To resume the talks without a resolution of the crisis, these leaders explain, would make them appear as traitors in the eyes of their people. They note that hundreds of Palestinian families in the West Bank and Gaza Strip are living in a state of limbo, with fathers or brothers languishing on a snowy stretch of land between Israeli and Lebanese army lines.

These stark political facts tend to overshadow the satisfaction felt in Jerusalem that old and firm friends of Israel have been designated for important posts in Clinton’s administration.

Israelis were happy to hear that Samuel Lewis, a beloved former U.S. ambassador to Israel, was being named to head up the State Department’s policy planning staff Reassuring reports also said that Clinton would name Martin Indyk, head of a pro-Israel Washington think tank, to the National Security Council.

Other published reports indicated that Richard Schifter, active in the Jewish community, was being considered to become the next U.S. ambassador to Israel.

These familiar faces have reassured Israeli leaders, but they could by no means defuse growing concern that the deportation crisis is jeopar- dizing the peace process and threatening to roll back Israel’s successes during the past two years in breaking out of its international isolation.

While the Bush administration reportedly promised Israel it would veto a sanctions resolution in the Security Council, Israel does not know what to expect from Clinton’s team.

Would the new U.S. administration, anxious to maintain and expand international action via the United Nations, risk a fight with the other 14 Security Council members right at the very start of its term?

Some observers both inside and outside Israel hope Israel’s High Court of Justice, which has been weighing the legality of the deportations, will help resolve the crisis by ordering the action reversed.

But whichever way the court rules, Rabin’s government will face negative consequences.

If the seven justices rule to overturn the deportations, the fundamentalist and rejectionist Islamic group Hamas will celebrate a field day.

The losers will be the more moderate Palestinian leadership linked to the Palestine Liberation Organization, and, in the long run, the Israeli government as well, which might find itself forced to deal with the more extremist demands of the Islamic groups.
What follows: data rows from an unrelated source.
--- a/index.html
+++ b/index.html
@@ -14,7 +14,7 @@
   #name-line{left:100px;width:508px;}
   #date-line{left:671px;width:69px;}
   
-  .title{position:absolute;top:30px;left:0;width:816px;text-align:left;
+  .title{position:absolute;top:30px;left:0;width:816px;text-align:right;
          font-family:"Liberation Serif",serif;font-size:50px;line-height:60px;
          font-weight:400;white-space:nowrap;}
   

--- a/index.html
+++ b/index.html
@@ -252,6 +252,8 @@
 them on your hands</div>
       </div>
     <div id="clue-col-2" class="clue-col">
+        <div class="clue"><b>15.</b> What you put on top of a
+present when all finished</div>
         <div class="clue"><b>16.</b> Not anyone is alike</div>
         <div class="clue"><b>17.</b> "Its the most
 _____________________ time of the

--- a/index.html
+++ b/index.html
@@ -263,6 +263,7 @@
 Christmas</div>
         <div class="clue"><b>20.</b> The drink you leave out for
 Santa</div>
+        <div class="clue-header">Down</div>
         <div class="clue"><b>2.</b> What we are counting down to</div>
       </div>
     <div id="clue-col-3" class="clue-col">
This would hamper Rabin’s stated goal of moving toward an autonomy agreement for the territories within months.

However, if the court ruled in favor of the government, the diplomatic logjam would remain.

TALKS MAY NOT RESUME TILL APRIL

The root of the problem, in the view of one Israeli negotiator, lies in the fact that the Middle East peace talks have no fixed schedule and are therefore vulnerable to the volatile political situation of the day.
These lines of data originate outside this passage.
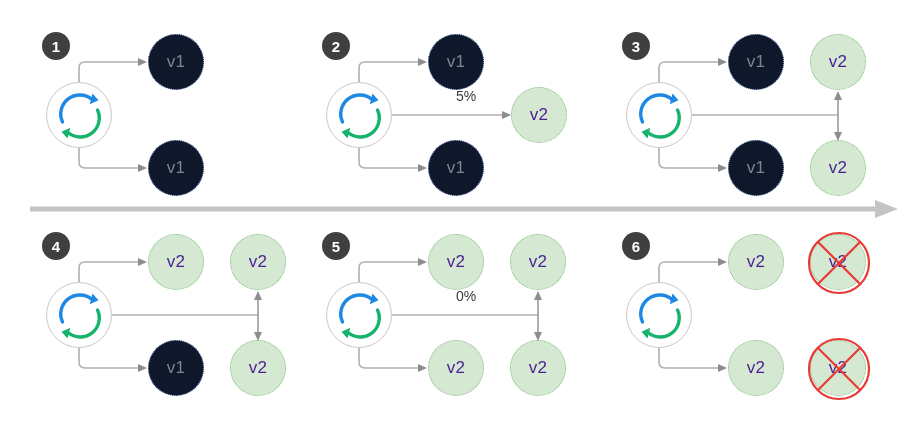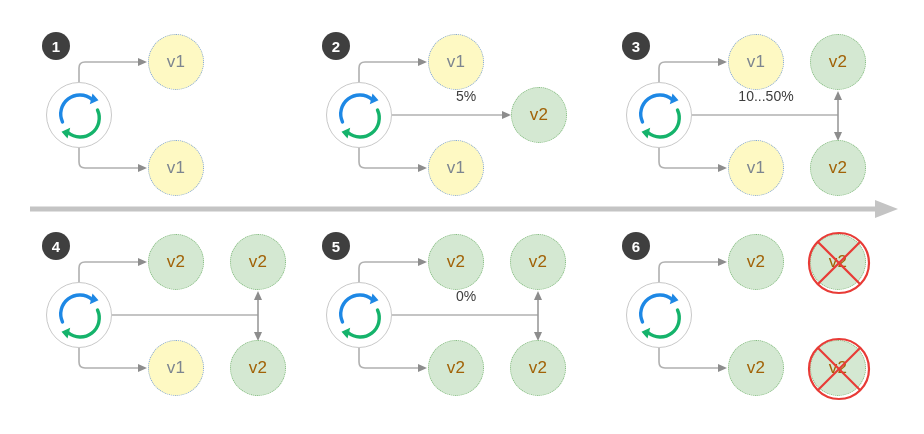--- a/index.html
+++ b/index.html
@@ -56,7 +56,7 @@
     letter-spacing:.3px;
     z-index:4;
   }
-  .node.v1{background:#fef9c3;border:1.5px dotted #7ba2dd;color:#7d8590;}
+  .node.v1{background:#0f172a;border:1.5px dotted #7ba2dd;color:#7d8590;}
   .node.v2{background:#d4e8d2;border:1.5px dotted #82bb7e;color:#a16207;}
 
   .slot-top-mid{left:118px;top:14px;}

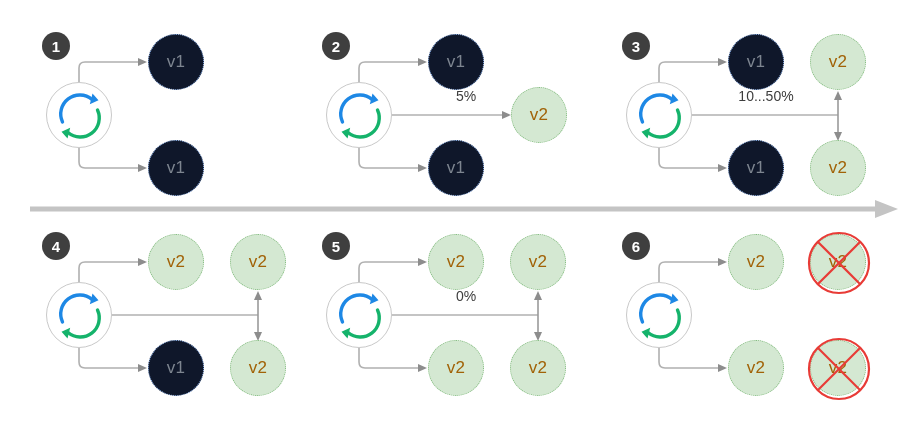--- a/index.html
+++ b/index.html
@@ -57,7 +57,7 @@
     z-index:4;
   }
   .node.v1{background:#0f172a;border:1.5px dotted #7ba2dd;color:#7d8590;}
-  .node.v2{background:#d4e8d2;border:1.5px dotted #82bb7e;color:#a16207;}
+  .node.v2{background:#d4e8d2;border:1.5px dotted #82bb7e;color:#4c1d95;}
 
   .slot-top-mid{left:118px;top:14px;}
   .slot-bot-mid{left:118px;top:120px;}

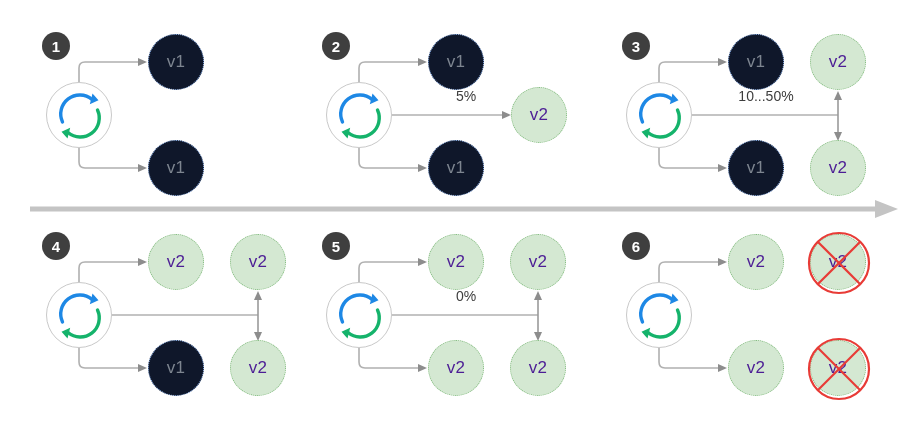--- a/index.html
+++ b/index.html
@@ -191,7 +191,6 @@
       <span>v2</span>
 
     </div>
-        <div class="pct"><span>10...50%</span></div>
       </div>
       <div class="panel row2 col1">
         <div class="badge">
Each session in Washington adjourns before a date for the next session has been firmly scheduled. What follows are elaborate diplomatic maneuvers involving the various parties, the United States and other mediating countries.
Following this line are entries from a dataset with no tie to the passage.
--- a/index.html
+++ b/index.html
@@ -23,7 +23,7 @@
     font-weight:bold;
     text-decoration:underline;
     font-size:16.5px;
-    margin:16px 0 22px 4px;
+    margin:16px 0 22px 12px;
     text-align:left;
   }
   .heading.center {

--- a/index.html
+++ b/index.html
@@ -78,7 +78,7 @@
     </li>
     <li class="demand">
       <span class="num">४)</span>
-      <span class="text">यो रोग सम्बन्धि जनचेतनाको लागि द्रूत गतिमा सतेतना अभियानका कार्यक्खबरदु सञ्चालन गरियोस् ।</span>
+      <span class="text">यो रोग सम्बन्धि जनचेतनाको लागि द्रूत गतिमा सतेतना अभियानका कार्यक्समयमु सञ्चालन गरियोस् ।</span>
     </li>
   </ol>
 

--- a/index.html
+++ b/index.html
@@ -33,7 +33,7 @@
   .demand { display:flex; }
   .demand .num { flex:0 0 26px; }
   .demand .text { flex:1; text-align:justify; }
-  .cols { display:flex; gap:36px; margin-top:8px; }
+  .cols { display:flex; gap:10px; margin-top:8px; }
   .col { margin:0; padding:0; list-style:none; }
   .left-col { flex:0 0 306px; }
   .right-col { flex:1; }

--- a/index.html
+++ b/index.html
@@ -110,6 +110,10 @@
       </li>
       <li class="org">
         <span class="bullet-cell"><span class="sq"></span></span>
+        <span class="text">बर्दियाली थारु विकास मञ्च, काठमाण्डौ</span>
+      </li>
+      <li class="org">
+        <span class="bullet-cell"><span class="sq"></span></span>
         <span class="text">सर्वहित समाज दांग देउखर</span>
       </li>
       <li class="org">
Now, under the shadow of the deportation crisis, Washington is naturally reluctant to issue invitations, fearing that the Palestinians, and probably other Arab parties, would reject them.

The most optimistic prognosis, therefore, is that the talks will get under way again in April, after the Moslem holy month of Ramadan is over. This is assuming, of course, that the deportation crisis is defused by then.

Observers can only point out, in frustration, that the crisis has the power to stop the peace talks dead in their tracks at the very moment when Rabin, Syrian President Hafez Assad and apparently Yasir Arafat, too, are all looking to the new administration in Washington to inject new momentum into the peace process.

Left-leaning ministers in the Rabin government, who surprised their constituencies by supporting the deportations in December, reasoned at the time that a blow against Hamas would enable the cautious and conservative Rabin to step out boldly and generously toward the PLO, once the Clinton team had settled into office.

They anticipated, moreover, that repealing the Israeli law banning contact with PLO officials would facilitate an Israeli-Palestinian breakthrough.

But they apparently miscalculated, as did Rabin, the ability of the deportees’ plight to embarrass more pragmatic Palestinian forces and derail plans for an Israeli-Palestinian compromise.